Everything in the entries below must be reproduced exactly, except the images.

================

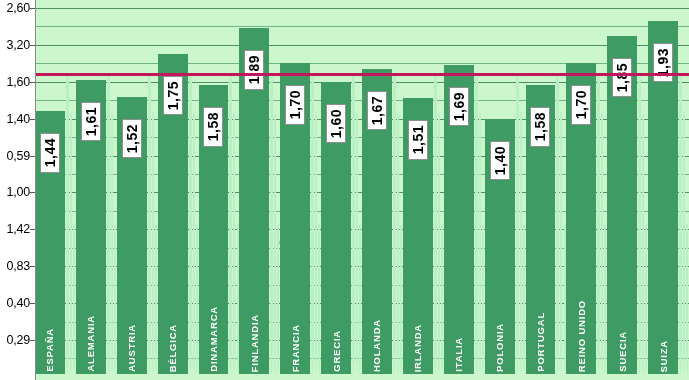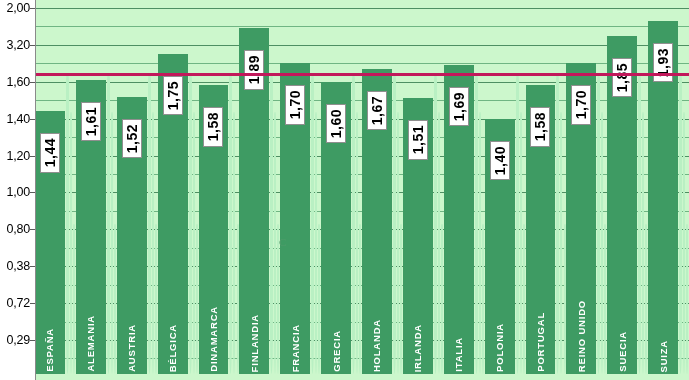"2,00" div.y-tick-label { text: 2,00 -> 2,60 }
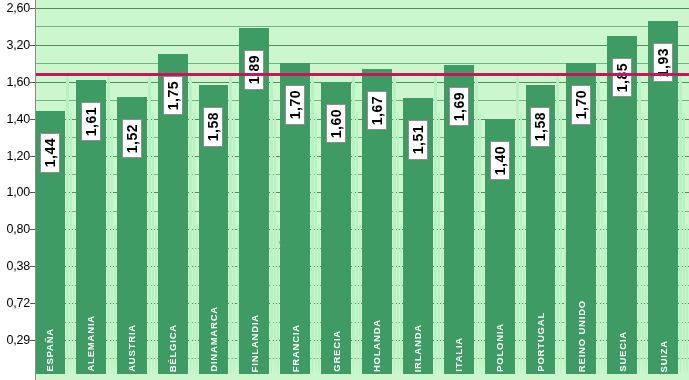"1,20" div.y-tick-label { text: 1,20 -> 0,59 }
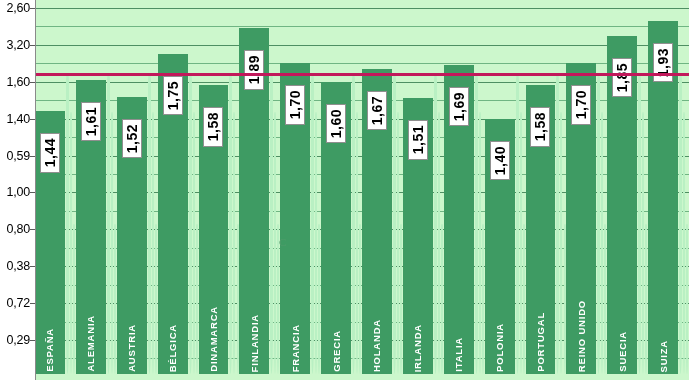"0,80" div.y-tick-label { text: 0,80 -> 1,42 }
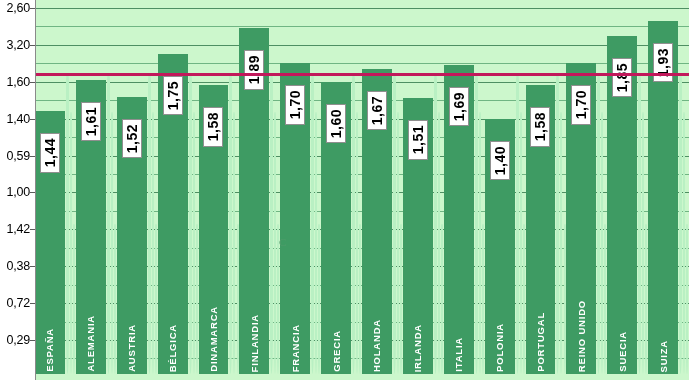"0,38" div.y-tick-label { text: 0,38 -> 0,83 }
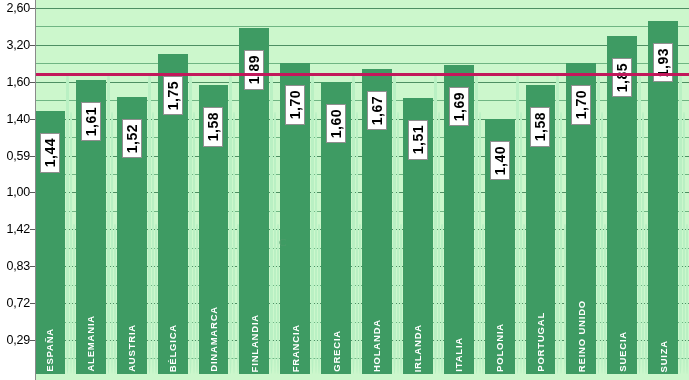"0,72" div.y-tick-label { text: 0,72 -> 0,40 }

================

- [RESPONSE BELOW]:
"2,00" div.y-tick-label { text: 2,00 -> 2,60 }
"1,20" div.y-tick-label { text: 1,20 -> 0,59 }
"0,80" div.y-tick-label { text: 0,80 -> 1,42 }
"0,38" div.y-tick-label { text: 0,38 -> 0,83 }
"0,72" div.y-tick-label { text: 0,72 -> 0,40 }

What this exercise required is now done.